Stakeholders: Sugar Tax May Unlock N300bn for Health Investment, Seek Greater Collaboration on Tax Reforms

James Emejo in Abuja

Stakeholders under the aegis of the National Action on Sugar Reduction (NASR) have said the Sugar-Sweetened Beverages (SSB) taxes have the potential to generate over N300 billion for the federal government if raised from the current 10 per cent.

The coalition at the end of a meeting in Abuja, also called for greater multisectoral collaboration in enacting the government’s proposed tax reforms. 

The group comprises health organisations advocating for policy measures to curtail the consumption of SSBs, which are linked to non-communicable diseases (NCDs) like type 2 diabetes, cancer, and hypertension. 

They argued that if increased to a level that raises SSB prices by at least 20 per cent of the final retail price, the tax represented a key source of revenues for the government to implement laudable health projects, and boost its fiscal position among others.

Specifically, the coalition urged the government to increase the SSB tax rate to a level that discourages consumption while generating revenue. 

The group further urged the federal government to introduce a draft SSB tax bill that includes provisions for earmarking tax revenue for healthcare as well as including public health organisations in the fiscal policy reform process.

The requests came against the backdrop of a recent statement by Chairman, Presidential Committee on Fiscal Policy and Tax Reforms, Mr. Taiwo Oyedele, that the government had no plans to introduce new taxes or impose higher tax rates.

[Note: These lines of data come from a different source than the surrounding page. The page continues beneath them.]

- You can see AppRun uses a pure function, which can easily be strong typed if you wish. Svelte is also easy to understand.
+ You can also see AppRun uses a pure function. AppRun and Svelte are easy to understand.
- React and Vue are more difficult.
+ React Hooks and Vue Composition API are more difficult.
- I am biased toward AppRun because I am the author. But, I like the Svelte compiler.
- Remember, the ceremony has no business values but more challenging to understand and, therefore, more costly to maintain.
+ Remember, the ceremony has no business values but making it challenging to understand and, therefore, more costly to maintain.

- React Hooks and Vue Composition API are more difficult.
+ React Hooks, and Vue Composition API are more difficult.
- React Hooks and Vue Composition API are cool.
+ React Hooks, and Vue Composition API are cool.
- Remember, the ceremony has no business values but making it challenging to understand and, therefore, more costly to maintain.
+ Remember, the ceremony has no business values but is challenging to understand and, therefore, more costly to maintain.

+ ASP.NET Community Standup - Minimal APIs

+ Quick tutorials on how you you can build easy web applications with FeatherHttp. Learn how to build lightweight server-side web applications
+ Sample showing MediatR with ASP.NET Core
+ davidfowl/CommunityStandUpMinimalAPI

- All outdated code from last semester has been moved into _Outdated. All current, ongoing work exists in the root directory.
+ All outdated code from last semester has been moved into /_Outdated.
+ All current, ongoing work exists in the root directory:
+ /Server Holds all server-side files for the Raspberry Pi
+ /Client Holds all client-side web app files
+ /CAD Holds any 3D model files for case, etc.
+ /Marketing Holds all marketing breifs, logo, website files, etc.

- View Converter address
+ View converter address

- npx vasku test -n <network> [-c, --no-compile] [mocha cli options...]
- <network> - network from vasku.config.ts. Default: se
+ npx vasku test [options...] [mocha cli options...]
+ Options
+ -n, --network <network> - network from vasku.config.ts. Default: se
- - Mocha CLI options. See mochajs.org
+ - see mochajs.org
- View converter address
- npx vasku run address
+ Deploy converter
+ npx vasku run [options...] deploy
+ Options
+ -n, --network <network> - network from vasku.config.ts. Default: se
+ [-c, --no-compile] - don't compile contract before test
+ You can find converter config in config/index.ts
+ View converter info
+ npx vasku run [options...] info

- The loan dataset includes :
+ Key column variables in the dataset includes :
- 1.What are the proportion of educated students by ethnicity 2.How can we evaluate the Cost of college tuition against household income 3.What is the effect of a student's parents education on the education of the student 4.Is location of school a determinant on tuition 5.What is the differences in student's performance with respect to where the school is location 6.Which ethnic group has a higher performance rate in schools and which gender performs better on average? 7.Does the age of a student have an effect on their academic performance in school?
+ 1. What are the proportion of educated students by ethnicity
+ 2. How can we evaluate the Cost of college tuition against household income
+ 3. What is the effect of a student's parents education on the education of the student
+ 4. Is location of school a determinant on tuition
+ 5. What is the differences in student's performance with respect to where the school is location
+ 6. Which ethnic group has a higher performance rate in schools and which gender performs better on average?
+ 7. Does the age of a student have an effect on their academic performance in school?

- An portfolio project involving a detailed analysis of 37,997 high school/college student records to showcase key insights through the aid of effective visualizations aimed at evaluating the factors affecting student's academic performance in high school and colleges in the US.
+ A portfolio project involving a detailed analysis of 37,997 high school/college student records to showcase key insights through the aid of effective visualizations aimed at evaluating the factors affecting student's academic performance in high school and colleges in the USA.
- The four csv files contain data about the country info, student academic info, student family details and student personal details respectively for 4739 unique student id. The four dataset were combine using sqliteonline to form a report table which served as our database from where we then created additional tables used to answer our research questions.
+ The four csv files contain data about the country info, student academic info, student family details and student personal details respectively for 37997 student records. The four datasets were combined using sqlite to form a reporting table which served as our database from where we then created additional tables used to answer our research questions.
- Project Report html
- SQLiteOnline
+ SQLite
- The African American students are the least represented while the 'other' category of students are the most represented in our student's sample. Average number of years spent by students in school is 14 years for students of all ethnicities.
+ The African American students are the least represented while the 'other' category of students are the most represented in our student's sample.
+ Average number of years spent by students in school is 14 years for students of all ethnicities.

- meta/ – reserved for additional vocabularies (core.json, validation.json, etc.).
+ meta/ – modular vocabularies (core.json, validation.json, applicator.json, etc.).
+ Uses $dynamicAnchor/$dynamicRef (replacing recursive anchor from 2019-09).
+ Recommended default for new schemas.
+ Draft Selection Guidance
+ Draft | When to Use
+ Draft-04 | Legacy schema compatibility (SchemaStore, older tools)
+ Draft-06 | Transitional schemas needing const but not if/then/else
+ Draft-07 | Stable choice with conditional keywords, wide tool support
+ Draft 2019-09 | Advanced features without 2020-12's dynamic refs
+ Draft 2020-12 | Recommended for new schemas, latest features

Speaking at the meeting, President, Diabetes Association of Nigeria (DAN), Dr. Mohammed Alkali, commended the government’s objective to enhance revenue collection and promote the efficient use of tax revenue. 

He, however, noted that the “SSB tax, which has been introduced in many countries globally, has proven to have both health and economic benefits”. 

On the part of safeguarding the health of Nigerians, he said increasing the cost of commodities is expected to discourage consumption, hence reducing the risk of NCDs and reducing complications.

He said the current N10 per liter SSB tax will “make a deeper health impact if the rate is sufficiently increased to a level that will discourage purchase while generating significant revenue.”

Alkali stressed that revenue from pro-health taxes could be used to cover healthcare expenses for people living with NCD, noting that “tax funds need to be channeled towards NCDs prevention and treatment in the country.”

Also, responding to the Fiscal Reforms Committee’s plans to halt the introduction of new taxes, the coalition asserted that there should be greater public health representation in the institution of tax reforms, especially the sin taxes, which are imposed on commodities that affect health.

In the same vein, a representative of Project PinkBlue, Gloria Okwu, Gloria Okwu said, “It is important for public health voices to have a seat at the table when tax policy reforms are being considered.”

The coalition members stressed that pro-health tax policies have an important bearing on health outcomes, urging the Fiscal Policy and Tax Reforms Committee to work in collaboration with public health organisations in formulating tax policies.

The group pointed out that Nigeria’s burgeoning youth population, which is poised to deliver economic dividends in its contribution to the workforce, could face lowered economic productivity if non-communicable disease rates continued to rise and affect them.

The coalition also expressed fears that the SSB tax, currently enacted through the Finance Act, remained vulnerable to interference and called for a more efficient implementation of the tax through legislation.